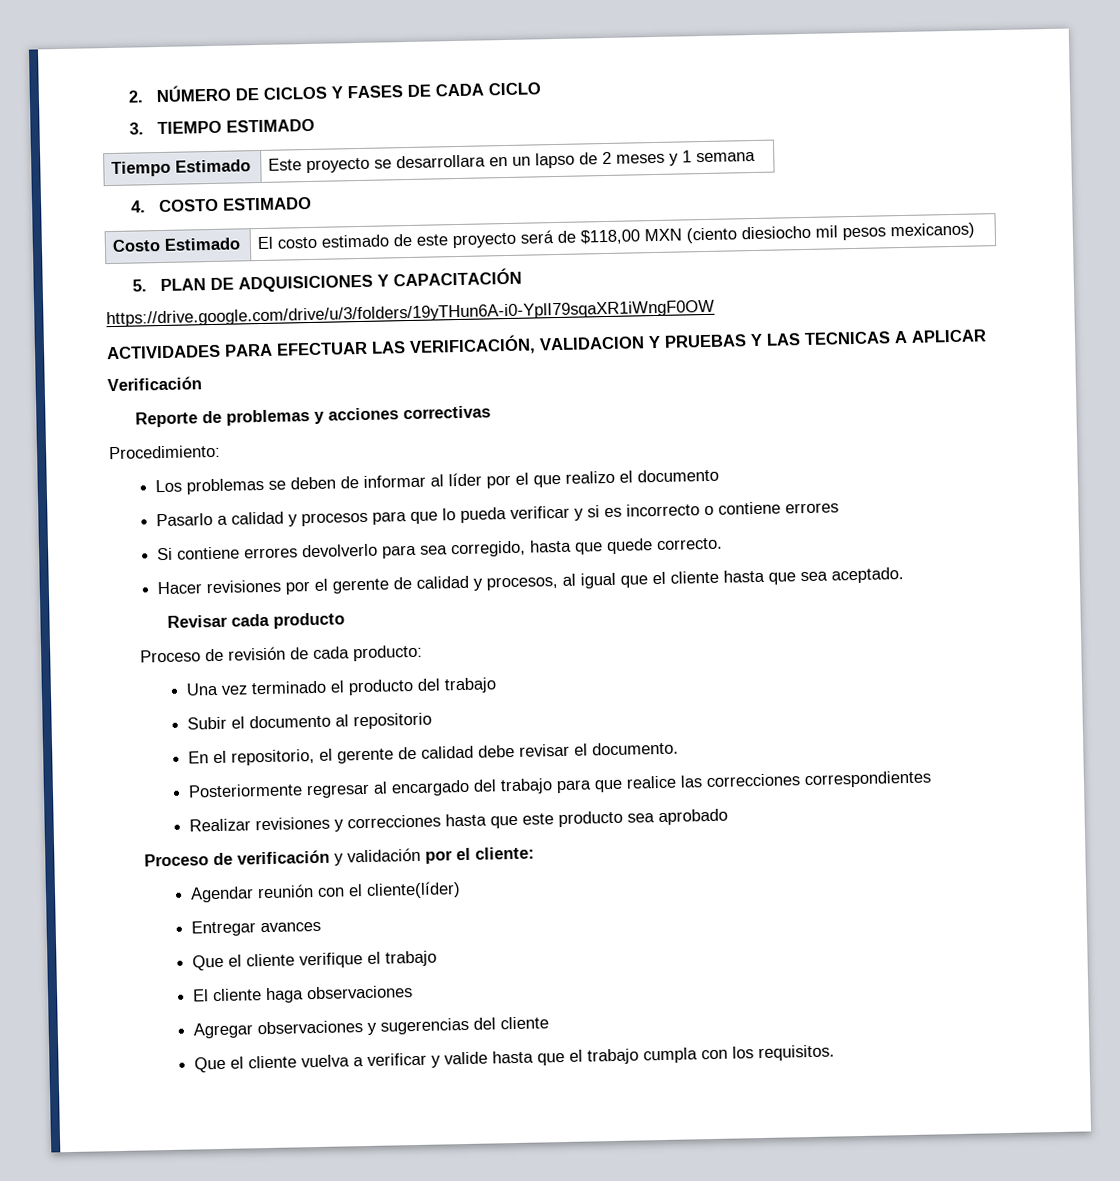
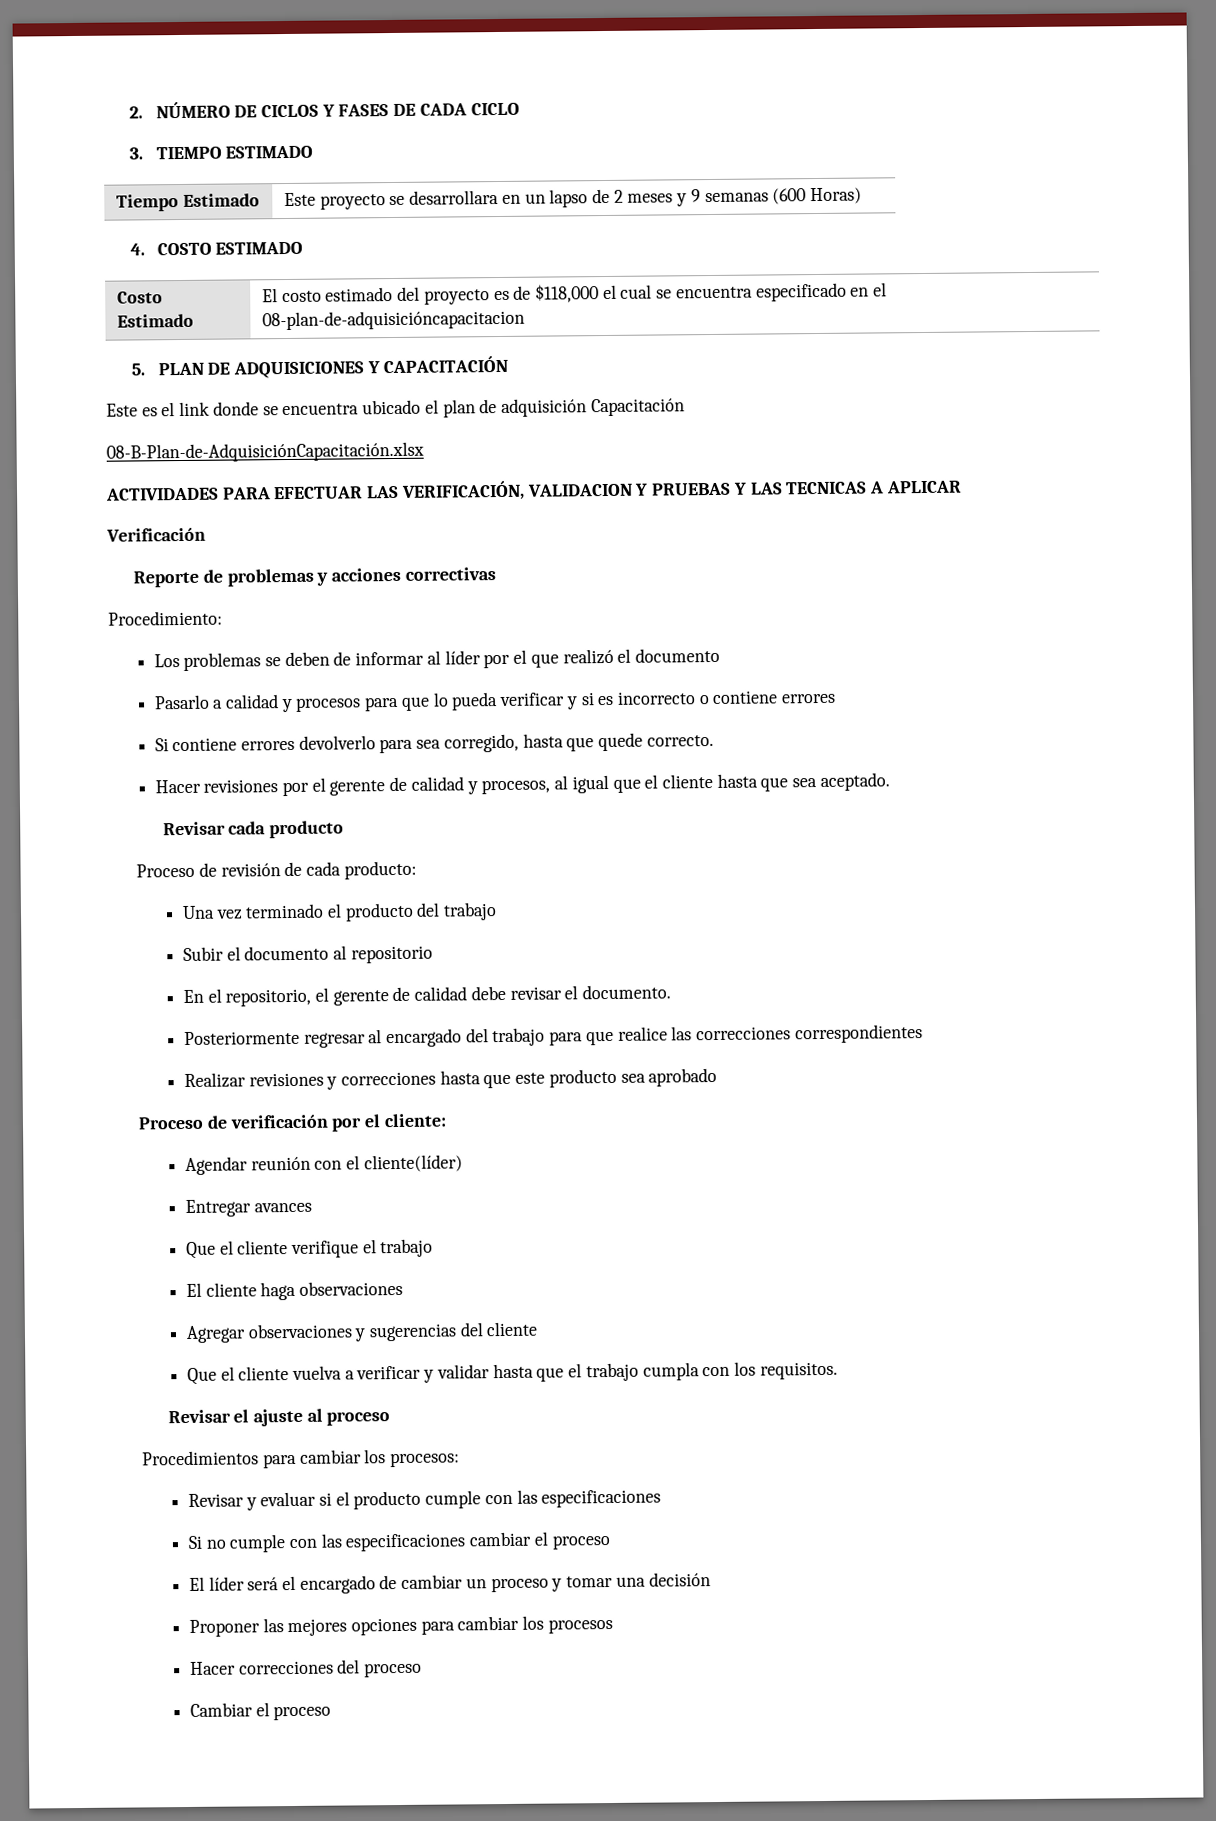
- Tiempo Estimado | Este proyecto se desarrollara en un lapso de 2 meses y 1 semana
+ Tiempo Estimado | Este proyecto se desarrollara en un lapso de 2 meses y 9 semanas (600 Horas)
- Costo Estimado | El costo estimado de este proyecto será de $118,00 MXN (ciento diesiocho mil pesos mexicanos)
+ Costo Estimado | El costo estimado del proyecto es de $118,000 el cual se encuentra especificado en el 08-plan-de-adquisicióncapacitacion
- https://drive.google.com/drive/u/3/folders/19yTHun6A-i0-YplI79sqaXR1iWngF0OW
+ Este es el link donde se encuentra ubicado el plan de adquisición Capacitación
+ 08-B-Plan-de-AdquisiciónCapacitación.xlsx
- Los problemas se deben de informar al líder por el que realizo el documento
+ Los problemas se deben de informar al líder por el que realizó el documento
- Proceso de verificación y validación por el cliente:
+ Proceso de verificación por el cliente:
- Que el cliente vuelva a verificar y valide hasta que el trabajo cumpla con los requisitos.
+ Que el cliente vuelva a verificar y validar hasta que el trabajo cumpla con los requisitos.
+ Revisar el ajuste al proceso
+ Procedimientos para cambiar los procesos:
+ Revisar y evaluar si el producto cumple con las especificaciones
+ Si no cumple con las especificaciones cambiar el proceso
+ El líder será el encargado de cambiar un proceso y tomar una decisión
+ Proponer las mejores opciones para cambiar los procesos
+ Hacer correcciones del proceso
+ Cambiar el proceso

### Exercise directions
All lines above between those holding "- Costo Estimado" and "- Que el cliente", inclusive, must be set down unchanged, and no other line may be included.

### Response below
- Costo Estimado | El costo estimado de este proyecto será de $118,00 MXN (ciento diesiocho mil pesos mexicanos)
+ Costo Estimado | El costo estimado del proyecto es de $118,000 el cual se encuentra especificado en el 08-plan-de-adquisicióncapacitacion
- https://drive.google.com/drive/u/3/folders/19yTHun6A-i0-YplI79sqaXR1iWngF0OW
+ Este es el link donde se encuentra ubicado el plan de adquisición Capacitación
+ 08-B-Plan-de-AdquisiciónCapacitación.xlsx
- Los problemas se deben de informar al líder por el que realizo el documento
+ Los problemas se deben de informar al líder por el que realizó el documento
- Proceso de verificación y validación por el cliente:
+ Proceso de verificación por el cliente:
- Que el cliente vuelva a verificar y valide hasta que el trabajo cumpla con los requisitos.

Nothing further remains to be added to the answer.